29 Worst Practices & Most Common Failures: SEO Checklist Part I
Many consider search engine optimization as a sort of black box. But once the essential features of a search engine optimal website are laid out in a concise list, SEO is not nearly as mystifying.
That’s where these checklists come in. They are designed for web marketers and web developers so that they can easily understand SEO and start tackling it. You can read a full description of each best and worst practice at the end of this, after the two checklists.
Worst practices in SEO
Partially indexed, poorly ranked, penalized and possibly banned: such is the unpleasant fate of a website that’s not duly optimized for search engines. Even if you mastered all “best practices”, your site may not be safe.
The mission of search engines is to supply their visitors with relevant results, so penalizing or banning sites that appear to interfere with that mission is a necessity. Understanding which practices adversely impact your search engine rankings is a prerequisite to a well-optimized site.
Whether inadvertent or not, any of the following worst practices could doom your site to suboptimal traffic levels. Here are 29 critical “must nots” in SEO (this is not a comprehensive list, by the way):
|Worst Practice||N/A||Will stop||Won’t stop|
|1. Do you use pull-down boxes for navigation?|
|3. Is your web site done entirely in Flash or overly graphical with very little textural content?|
|4. Is your home page a “splash page” or otherwise content-less?|
|5. Does your site employ frames?|
|6. Do the URLs of your pages include “cgi-bin” or numerous ampersands?|
|7. Do the URLs of your pages include session IDs or user IDs?|
|8. Do you unnecessarily spread your site across multiple domains?|
|9. Are your title tags the same on all pages?|
|10. Do you have pop-ups on your site?|
|11. Do you have error pages in the search results (“session expired”, etc.)?|
|12. Does your File Not Found error return a 200 status code?|
|13. Do you use “click here” or any other superfluous copy for your hyperlink text?|
|14. Do you have superfluous text like “Welcome to” at the beginning of your title tags?|
|15. Do you unnecessarily employ redirects, or are they the wrong type?|
|16. Do you have any hidden or small text meant only for the search engines?|
|17. Do you engage in “keyword stuffing”?|
|18. Do you have pages targeted to obviously irrelevant keywords?|
|19. Do you repeatedly submit your site to the search engines?|
|20. Do you incorporate your competitors’ brand names in your meta tags?|
|21. Do you have duplicate pages with minimal or no changes?|
|22. Does your content read like “spamglish”?|
|23. Do you have “doorway pages” on your site?|
|24. Do you have machine-generated pages on your site?|
|25. Are you “pagejacking”?|
|26. Are you cloaking?|
|27. Are you submitting to FFA (“Free For All”) link pages and link farms?|
|28. Are you buying expired domains with high PageRank scores to use as link targets?|
|29. Are you presenting a country selector as your home page to Googlebot?|
Worst practices explained
- Is your site done entirely in Flash or overly graphical with very little textual content? Text is always better than graphics or Flash animations for search engine rankings. Page titles and section headings should be text, not graphics. The main textual content of the page should ideally not be embedded within Flash. If it is, then have an alternative text version within div tags and use SWFObject to determine whether that text is displayed based on whether the visitor has the Flash plugin installed.

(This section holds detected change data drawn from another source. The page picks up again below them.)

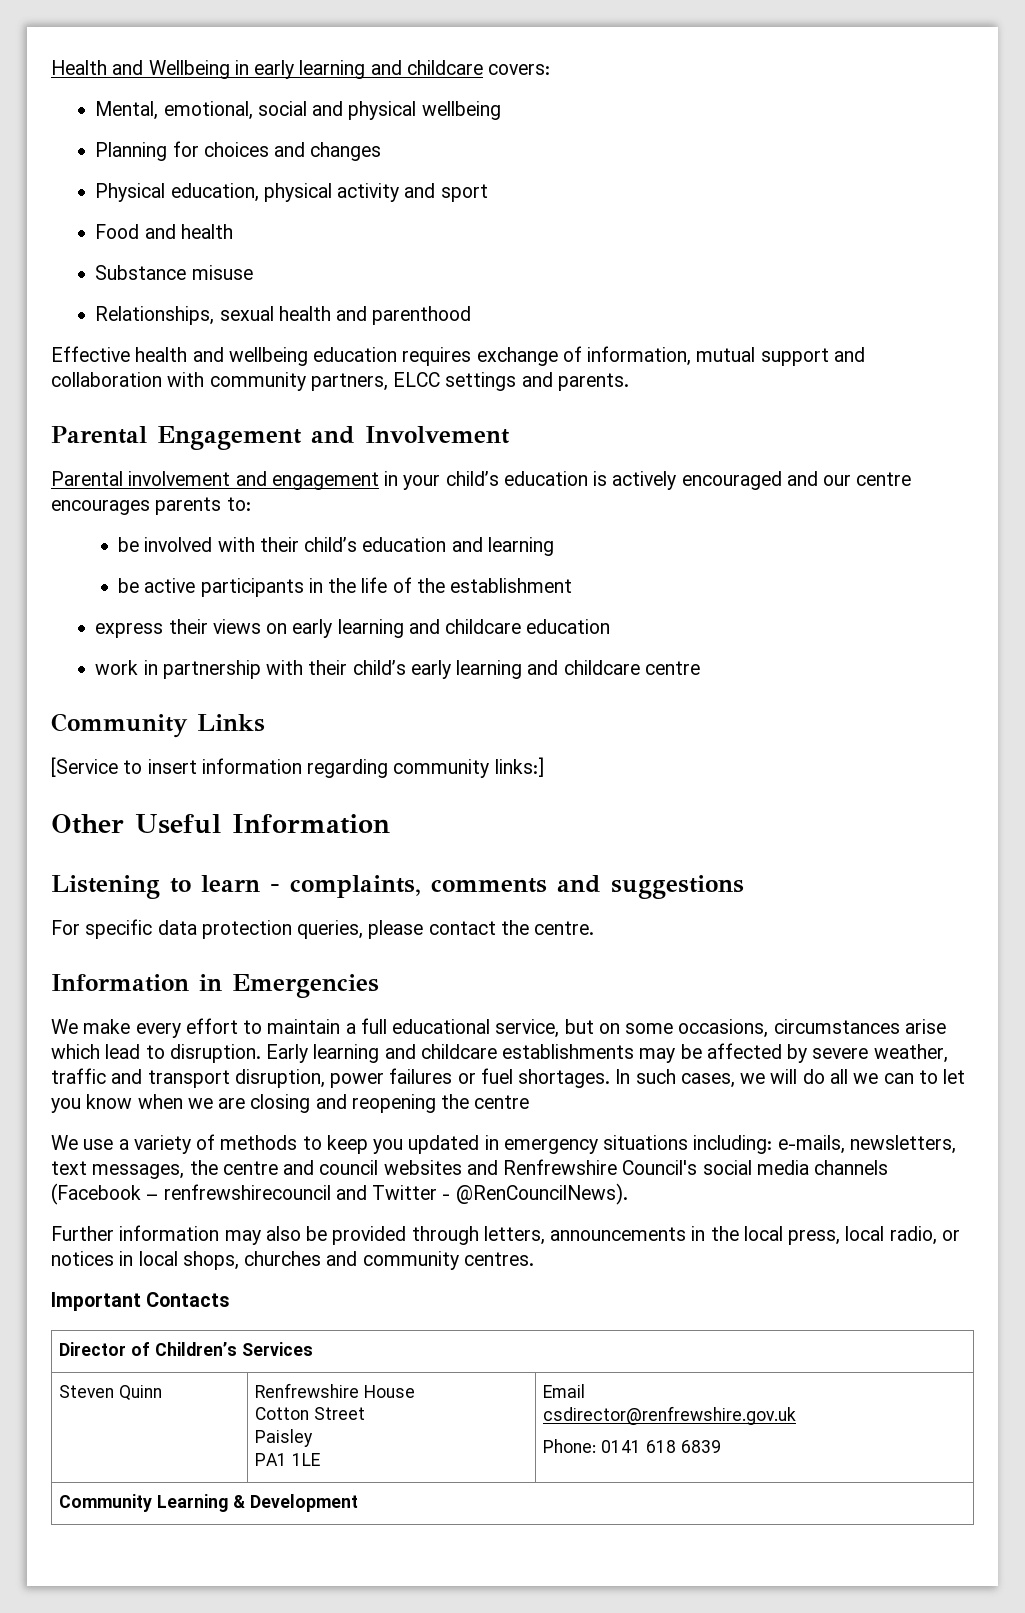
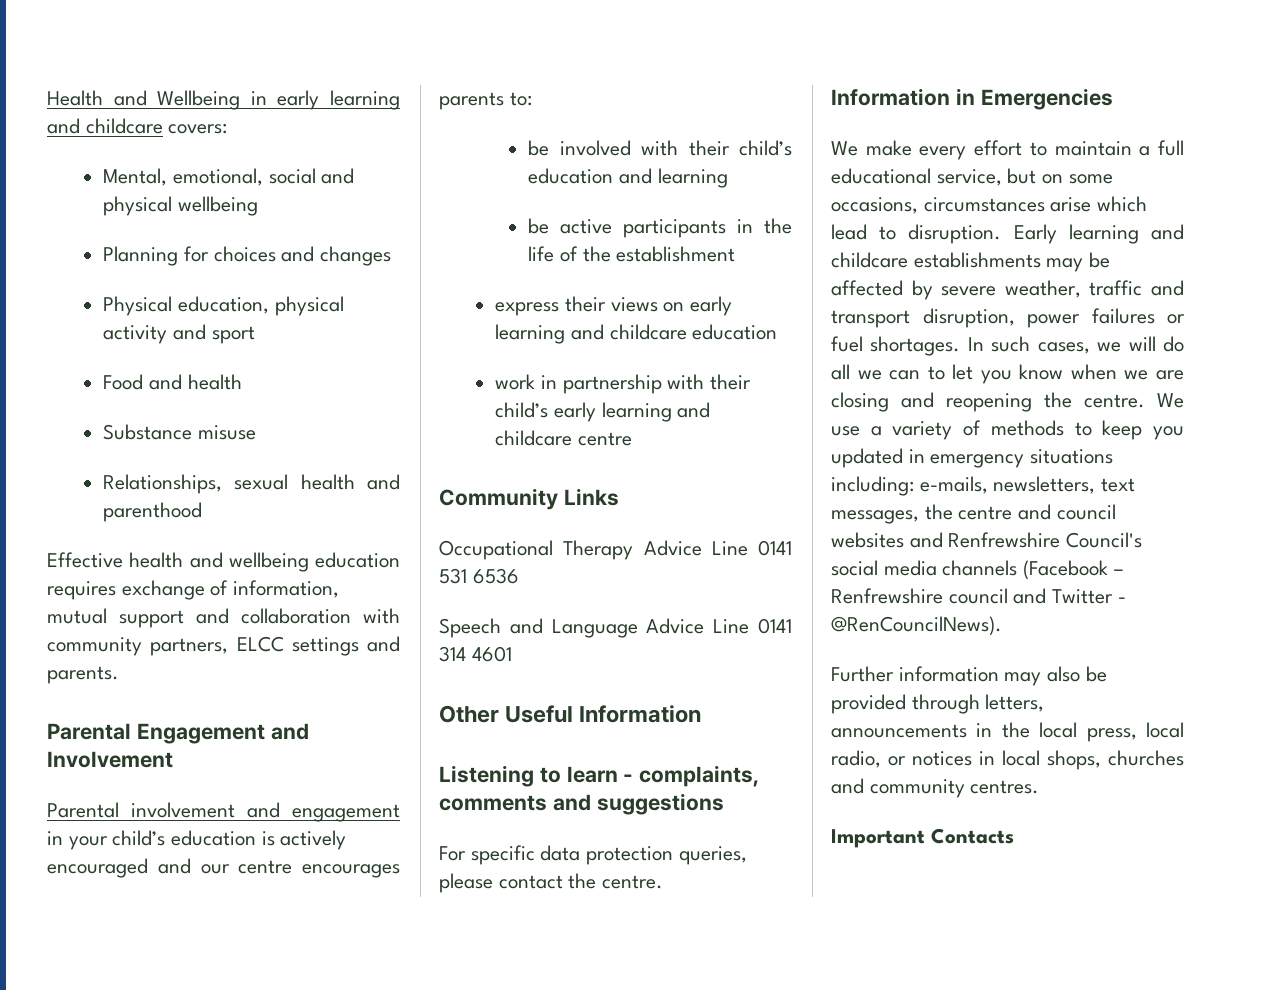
- [Service to insert information regarding community links:]
+ Occupational Therapy Advice Line 0141 531 6536
+ Speech and Language Advice Line 0141 314 4601
- In such cases, we will do all we can to let you know when we are closing and reopening the centre
- We use a variety of methods to keep you updated in emergency situations including: e-mails, newsletters, text messages, the centre and council websites and Renfrewshire Council's social media channels (Facebook – renfrewshirecouncil and Twitter - @RenCouncilNews).
+ In such cases, we will do all we can to let you know when we are closing and reopening the centre. We use a variety of methods to keep you updated in emergency situations including: e-mails, newsletters, text messages, the centre and council websites and Renfrewshire Council's social media channels (Facebook – Renfrewshire council and Twitter - @RenCouncilNews).
- Director of Children’s Services
- Steven Quinn | Renfrewshire House
- Cotton Street
- Paisley
- PA1 1LE | Email
- csdirector@renfrewshire.gov.uk
- Phone: 0141 618 6839
- Community Learning & Development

- Is your home page a “splash page” or otherwise content-less? With most webites, as mentioned above, the home page is weighted by the search engines as the most important page on the site (i.e., given the highest PageRank score.) Thus, having no keyword-rich content on your home page is a missed opportunity.
- Does your site employ frames? Search engines have problems crawling sites that use frames (i.e., where part of the page moves when you scroll but other parts stay stationary.) Google advises not using frames: “Frames tend to cause problems with search engines, bookmarks, emailing links and so on, because frames don’t fit the conceptual model of the Web (every page corresponds to a single URL.) “Furthermore, if a frame does get indexed, searchers clicking through to it from search results will often find an “orphaned page”: a frame without the content it framed, or content without the associated navigation links in the frame it was intended to display with. Often, they will simply find an error page.What about “iFrames”, you ask? iFrames are better than frames for a variety of reasons, but the content within an iframe on a page still won’t be indexed as part of that page’s content.
- Do the URLs of your pages Include “cgi-bin” or numerous ampersands? As discussed, search engines are leery of dynamically generated pages. That’s because they can lead the search spider into an infinite loop called a “spider trap.” Certain characters (question marks, ampersands, equal signs) and “cgi-bin” in the URL are sure-fire tip-offs to the search engines that the page is dynamic and thus to proceed with caution. If the URLs have long, overly complex “query strings” (the part of the URL after the question mark), with a number of ampersands and equals signs (which signify that there are multiple variables in the query string), then your page is less likely to get included in the search engine’s index.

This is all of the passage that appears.